Là, je dois avouer être resté quelques minutes silencieux. Le temps d’intégrer le truc. Dur de réfléchir sereinement après avoir entendu ça. Ça se bousculait dans ma tête.

Mr Parano n’avait aucun remord. Aucun regret. J’ai tenté de lui proposer d’autres alternatives d’explications face à ce qu’il avait constaté. Mais non. Il était hermétique à tout. On ne pourra pas lui enlever de la tête que sa femme avait été prostituée, un temps. Et que le meurtre était la seule alternative au répit de son âme. Lorsque la croyance devient rigide au point où elle se confond avec la vérité, où la critique n’a plus sa place, c’est assez dingue les dégâts que ça peut faire…
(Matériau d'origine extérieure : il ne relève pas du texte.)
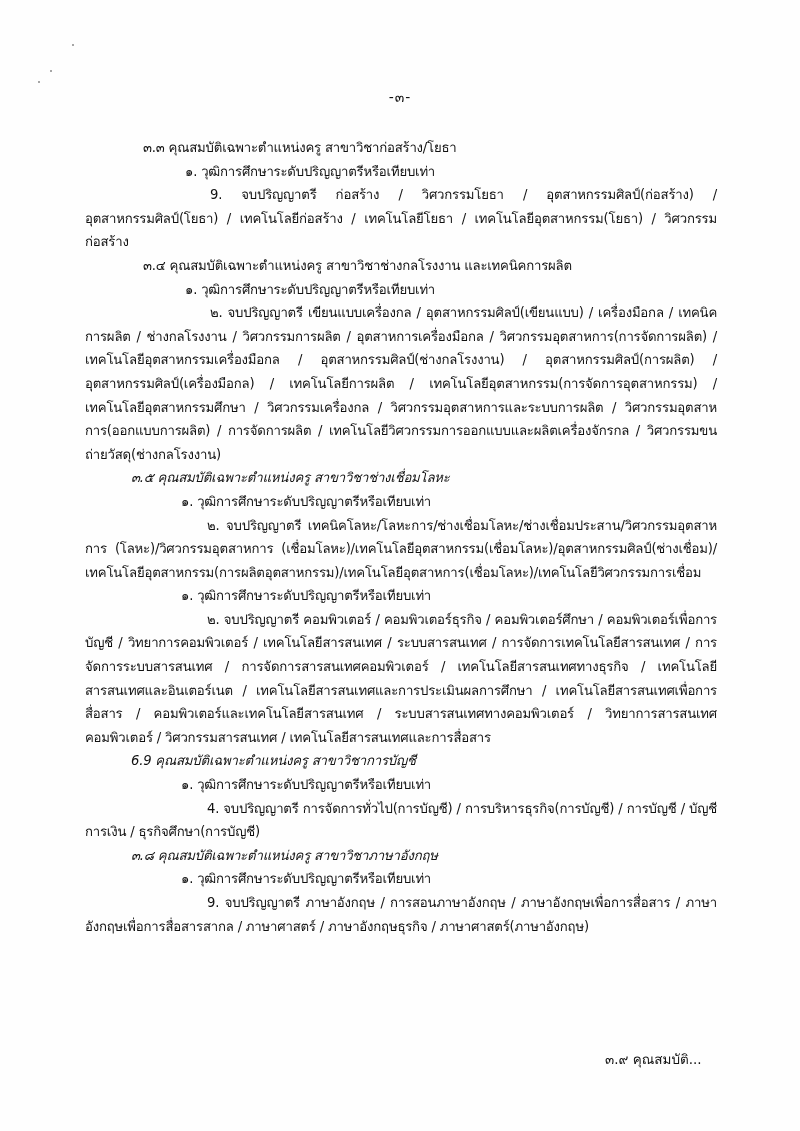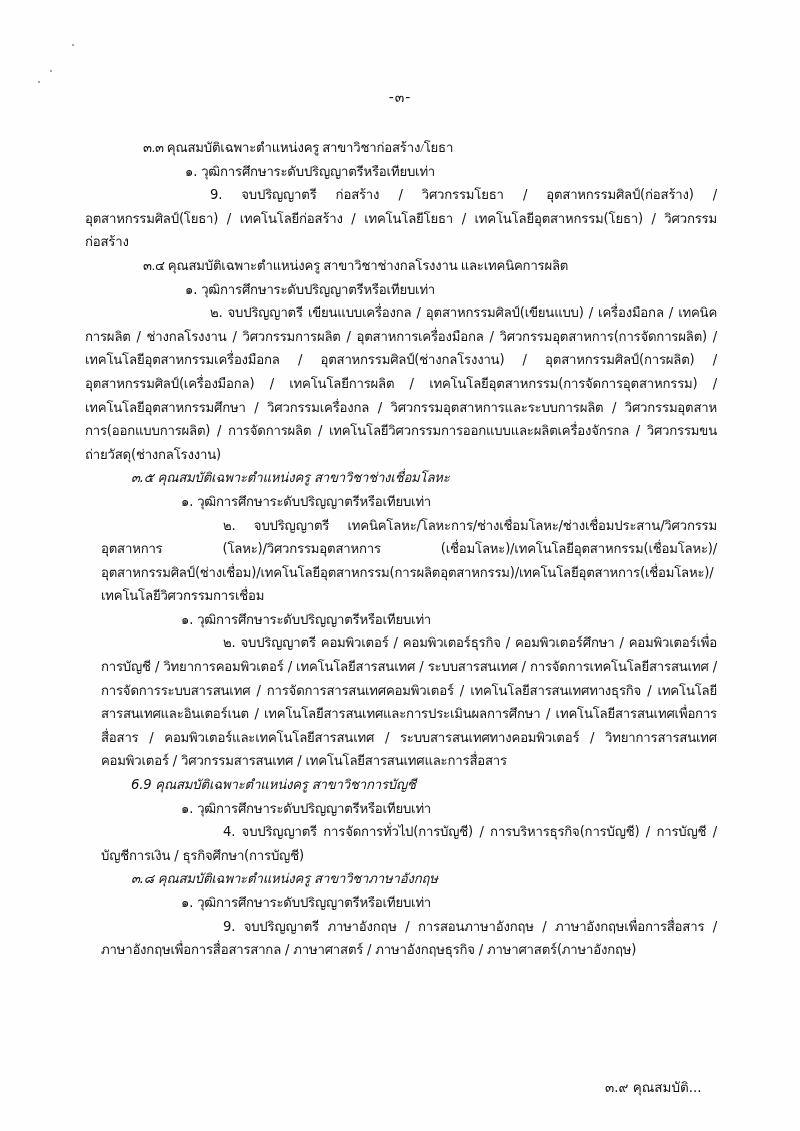"๓.๓ คุณสมบัติเฉพาะตำแหน่งครู" .heading.h-a { font-family: Liberation Serif, serif -> none }
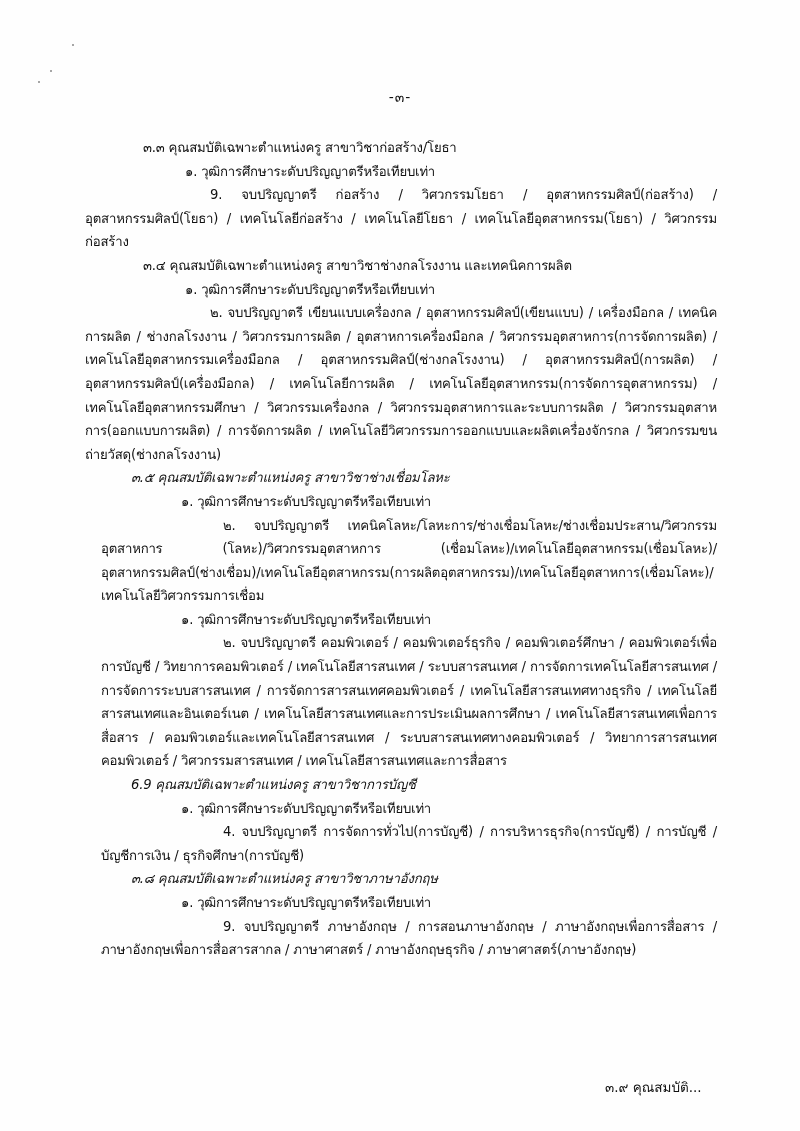"๒. จบปริญญาตรี" .item2.i-b { margin-left: 16px -> none }
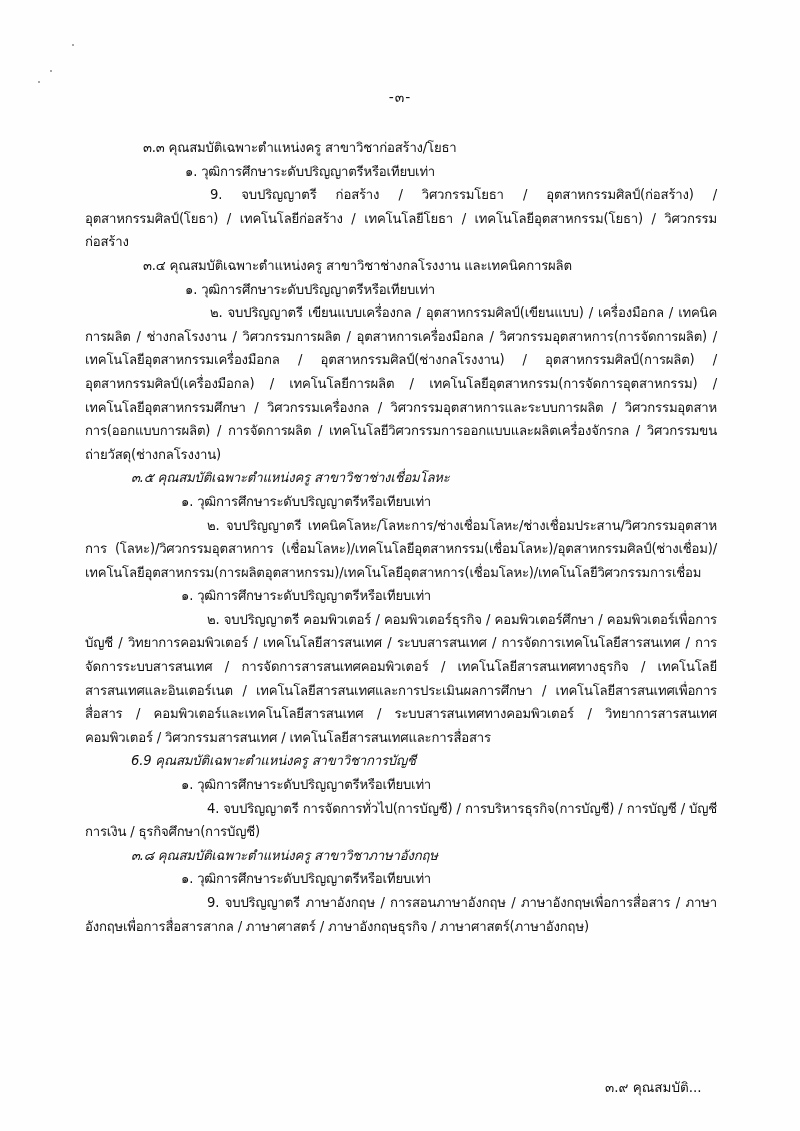"๓.๙ คุณสมบัติ..." .footer-next { top: 1076px -> 1048px }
J’ai dû lui annoncer qu’il allait être hospitalisé toute sa vie. Que la seule façon de ne plus être hospitalisé et d’avoir peut-être la chance de pouvoir s’asseoir un jour à nouveau sur son banc devant chez lui, c’était de nous dire qu’il ne pensait pas ce qu’il disait, qu’il le regrettait. Mais non. Il maintenait et confirmait sa version des faits. Un type un peu sensé ferait au moins l’effort de mentir. Lui, non. Mais peut-être qu’un type un peu sensé ne tuerait pas sa femme, en même temps.

Ce petit vieux m’a touché. Il m’a fait peur aussi. Mais à ce qu’il paraît, lorsqu’un sujet souffrant d’un délire passionnel a tué sa femme « suspecte d’infidélité », il est alors moins dangereux. Ça coûte cher quand même, une vie, pour se sentir en sécurité. Je ne sais pas trop ce qu’on va se dire les prochaines fois, tous les deux. Ça va vite tourner en rond, cette histoire.